Scott slaps a palm on his forehead. ‘I didn’t tell you this yet, guys. The phones. Remember earlier, Tiggy said she used her phone to text Giles – that she was linked to their Wi-Fi? Well, I’m the only other one with a phone. I was linked too.’ He runs a hand through his wet hair. ‘After the boat came, I sent a message to a friend of mine. Someone I thought could get us out of this mess. He messaged me back when I was alone with Brenda. Only . . . only it wasn’t him. It was a reply as if it came from his number. But it wasn’t him.’

‘How do you know? What did it say?’

Scott shakes his head. ‘Doesn’t matter. I just know it wasn’t him. They’re messing with us—’

‘Wait, so when Tiggy got a message from Giles saying he was OK – that wasn’t from Giles?’ Lucy pulls her knees up to her chest. ‘So we don’t know when Giles was last OK. We don’t know if he was OK when Tiggy left him.’

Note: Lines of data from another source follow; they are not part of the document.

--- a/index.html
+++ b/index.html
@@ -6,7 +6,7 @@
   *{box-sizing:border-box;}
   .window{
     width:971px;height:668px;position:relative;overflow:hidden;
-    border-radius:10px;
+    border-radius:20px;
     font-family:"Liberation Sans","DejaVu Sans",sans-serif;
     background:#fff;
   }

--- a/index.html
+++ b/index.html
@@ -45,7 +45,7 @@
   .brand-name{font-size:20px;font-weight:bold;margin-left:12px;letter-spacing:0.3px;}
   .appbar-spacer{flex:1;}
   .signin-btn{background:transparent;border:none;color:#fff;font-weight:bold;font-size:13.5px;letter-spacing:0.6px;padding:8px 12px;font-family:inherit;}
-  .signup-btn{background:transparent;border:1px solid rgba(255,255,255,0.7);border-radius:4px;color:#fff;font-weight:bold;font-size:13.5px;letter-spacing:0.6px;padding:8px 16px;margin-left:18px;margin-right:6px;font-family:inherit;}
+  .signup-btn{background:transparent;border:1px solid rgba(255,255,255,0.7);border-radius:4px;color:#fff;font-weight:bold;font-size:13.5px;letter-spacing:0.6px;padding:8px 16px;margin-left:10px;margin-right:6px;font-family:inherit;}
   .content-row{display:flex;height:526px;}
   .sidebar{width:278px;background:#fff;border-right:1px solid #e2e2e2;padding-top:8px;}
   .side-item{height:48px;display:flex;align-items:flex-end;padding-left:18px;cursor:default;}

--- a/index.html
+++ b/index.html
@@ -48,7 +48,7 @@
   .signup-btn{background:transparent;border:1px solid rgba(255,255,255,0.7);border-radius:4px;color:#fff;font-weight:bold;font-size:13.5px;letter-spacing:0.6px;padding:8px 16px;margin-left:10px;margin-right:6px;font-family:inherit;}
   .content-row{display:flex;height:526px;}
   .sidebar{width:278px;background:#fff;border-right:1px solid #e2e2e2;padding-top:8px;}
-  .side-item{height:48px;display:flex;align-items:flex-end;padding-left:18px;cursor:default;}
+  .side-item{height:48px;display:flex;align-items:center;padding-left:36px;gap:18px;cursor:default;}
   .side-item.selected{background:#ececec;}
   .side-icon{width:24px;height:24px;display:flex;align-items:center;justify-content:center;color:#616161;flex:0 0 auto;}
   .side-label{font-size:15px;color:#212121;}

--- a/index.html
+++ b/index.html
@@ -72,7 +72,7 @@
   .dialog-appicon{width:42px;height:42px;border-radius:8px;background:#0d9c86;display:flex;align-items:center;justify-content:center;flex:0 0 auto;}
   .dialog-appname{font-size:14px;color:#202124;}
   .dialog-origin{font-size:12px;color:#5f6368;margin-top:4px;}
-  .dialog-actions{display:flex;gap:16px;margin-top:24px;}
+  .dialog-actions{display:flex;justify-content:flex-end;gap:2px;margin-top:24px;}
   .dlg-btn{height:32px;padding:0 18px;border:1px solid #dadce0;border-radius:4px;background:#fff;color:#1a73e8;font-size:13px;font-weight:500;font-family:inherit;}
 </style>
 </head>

‘And where is Tiggy?’ Scott says.

‘She went on the boat,’ Amelia says. ‘She’s with Harvey – presumably others too – at the big house. With Giles.’ She lifts the compress to check on Brenda’s leg, and Brenda groans again. Her eyes are closed, sweat is dripping off her brow. Her fever is still raging, and there’s nothing Amelia can do to fix it. ‘Look, we need to get help. Can someone please tap their tracker and ask?’ She looks back at Brenda. ‘I really don’t know how much longer she’s going to last.’

 

 

Lucy

Scott limps towards the entrance and taps his tracker, shouts: ‘We need help here, you bunch of sick fucks!’ He stays there, staring out into the darkness.

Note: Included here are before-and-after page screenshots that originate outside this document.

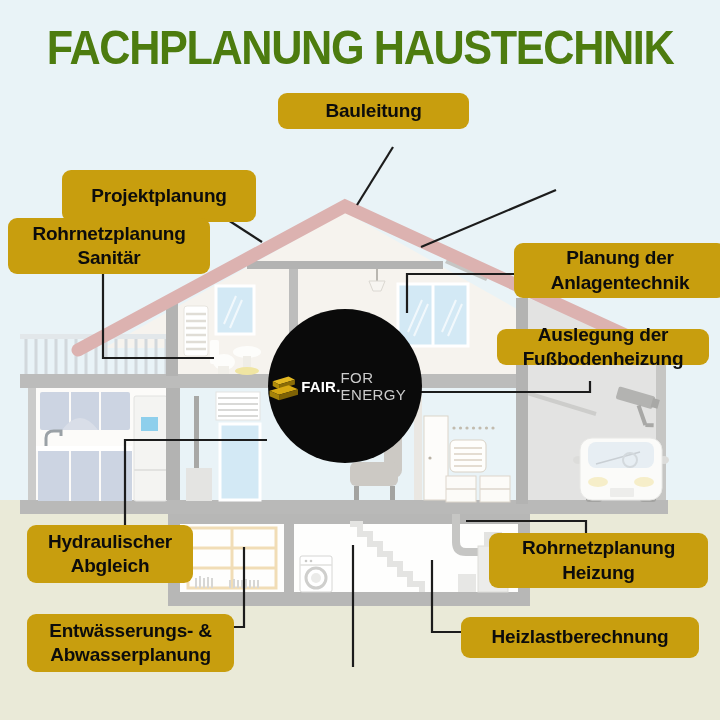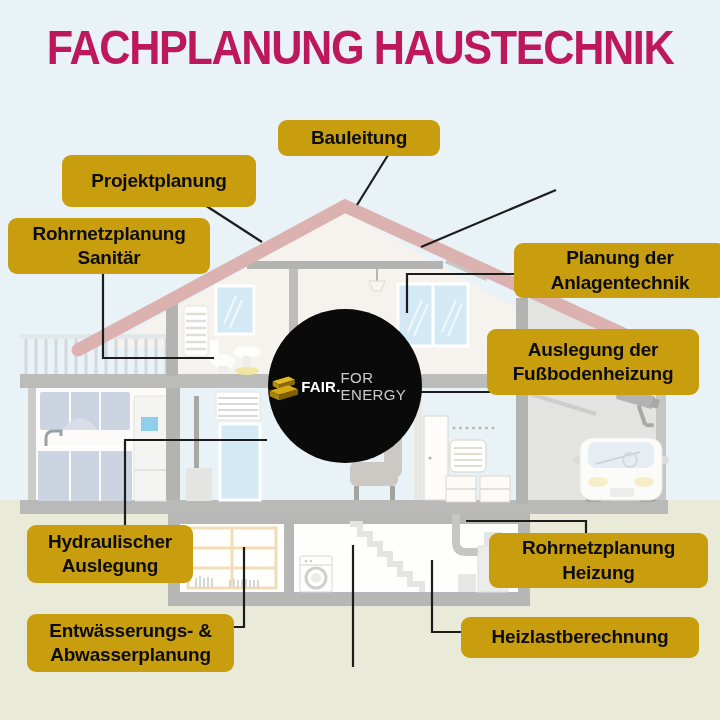--- a/index.html
+++ b/index.html
@@ -11,7 +11,7 @@
   .stage svg.scene{position:absolute;left:0;top:0;}
   .title{
     position:absolute;top:20px;left:0;width:720px;text-align:center;
-    font-weight:bold;font-size:48px;color:#be185d;
+    font-weight:bold;font-size:48px;color:#4d7c0f;
   }
   .title span{display:inline-block;transform:scaleX(.9);letter-spacing:-1.5px;white-space:nowrap;}
   .label{

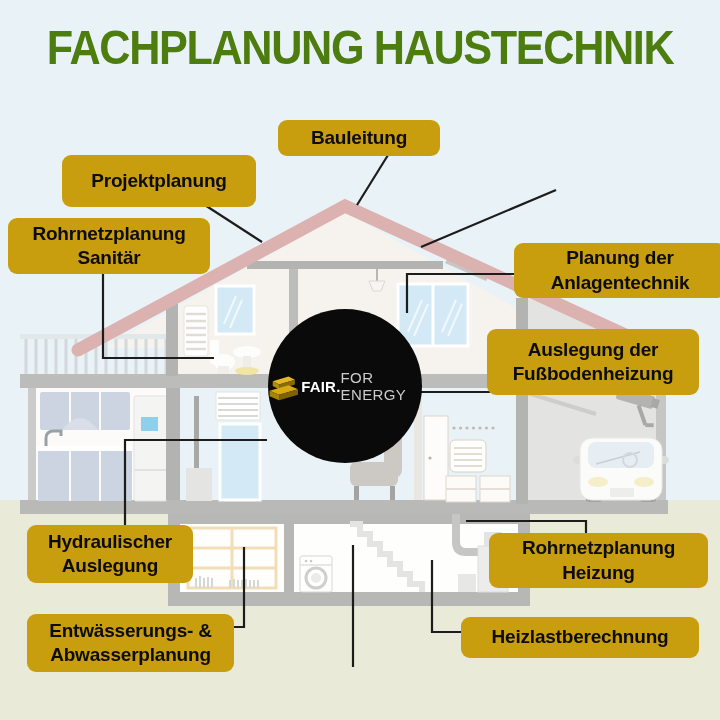--- a/index.html
+++ b/index.html
@@ -20,7 +20,7 @@
     font-weight:bold;font-size:19px;line-height:24.5px;color:#0c0c0c;
     white-space:pre-line;letter-spacing:-0.2px;
   }
-  #lbl-bauleitung{left:278px;top:120px;width:162px;height:36px}
+  #lbl-bauleitung{left:278px;top:93px;width:191px;height:36px}
   #lbl-projektplanung{left:62px;top:155px;width:194px;height:52px}
   #lbl-bewertung{left:476px;top:137px;width:205px;height:52px}
   #lbl-sanitaer{left:8px;top:218px;width:202px;height:56px}

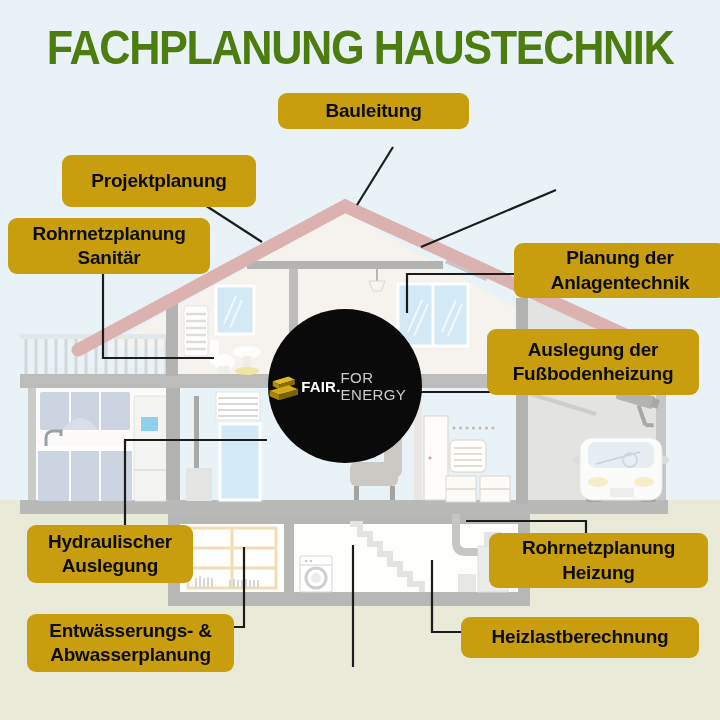--- a/index.html
+++ b/index.html
@@ -21,7 +21,7 @@
     white-space:pre-line;letter-spacing:-0.2px;
   }
   #lbl-bauleitung{left:278px;top:93px;width:191px;height:36px}
-  #lbl-projektplanung{left:62px;top:155px;width:194px;height:52px}
+  #lbl-projektplanung{left:62px;top:170px;width:194px;height:52px}
   #lbl-bewertung{left:476px;top:137px;width:205px;height:52px}
   #lbl-sanitaer{left:8px;top:218px;width:202px;height:56px}
   #lbl-anlagentechnik{left:514px;top:243px;width:212px;height:55px}

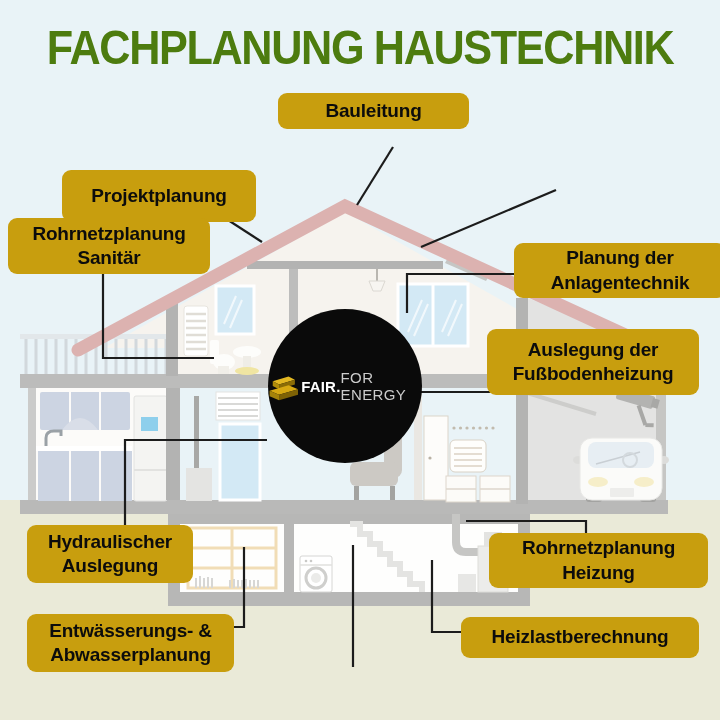--- a/index.html
+++ b/index.html
@@ -25,7 +25,7 @@
   #lbl-bewertung{left:476px;top:137px;width:205px;height:52px}
   #lbl-sanitaer{left:8px;top:218px;width:202px;height:56px}
   #lbl-anlagentechnik{left:514px;top:243px;width:212px;height:55px}
-  #lbl-auslegung{left:487px;top:329px;width:212px;height:66px}
+  #lbl-auslegung{left:497px;top:329px;width:212px;height:36px}
   #lbl-hydraulisch{left:27px;top:525px;width:166px;height:58px}
   #lbl-heizung{left:489px;top:533px;width:219px;height:55px}
   #lbl-entwaesserung{left:27px;top:614px;width:207px;height:58px}

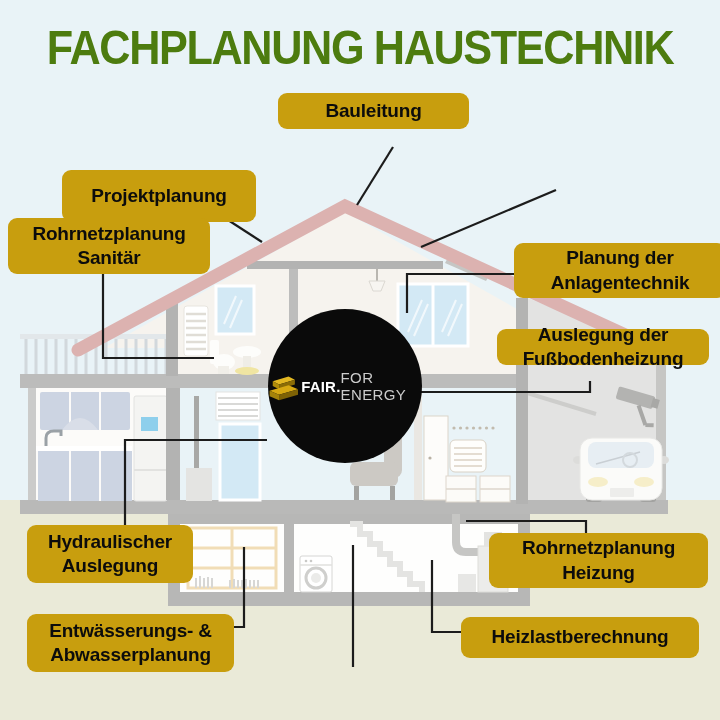--- a/index.html
+++ b/index.html
@@ -233,7 +233,7 @@
   <div class="label" id="lbl-auslegung">Auslegung der
 Fußbodenheizung</div>
   <div class="label" id="lbl-hydraulisch">Hydraulischer
-Auslegung</div>
+Abgleich</div>
   <div class="label" id="lbl-heizung">Rohrnetzplanung
 Heizung</div>
   <div class="label" id="lbl-heizlast">Heizlastberechnung</div>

‘Giles, Tiggy and now Brenda. We’re dropping like flies.’ Lucy’s voice is still wavering slightly. She’s embarrassed about her breakdown, after she’d told her story to Amelia and James. Thankfully, they were sympathetic – as much as they could be, under the circumstances. She’s been living with this for long enough. Having a couple of people know her secret doesn’t change it. It’s still a secret. It’s still the thing that coats her heart, making it impossible for her to form any kind of bond with anyone, or anything, ever again. She’d bought a dog – a small terrier cross-breed – thinking that having something in her house that relied on her might help her come to some sort of peace within herself. But the dog had seen right through her. Shied away from her touch. It was back in the dog’s home before the week was out, and she hadn’t even given it a name, other than ‘Dog’ – which to someone with a functioning heart might have come across as cute and ironic. But it just reminded her that she was too hardened to even find affection for an animal, much less earn any in return.

She looks around the cave at the sorry bunch she’s been lumbered with, and wonders what the point is anymore. She should walk out of here right now. Walk to the end of the island, where that crumbling lighthouse stands, and throw herself into the sea.

No one is going to mourn the death of a cynical, washed-up gossip columnist.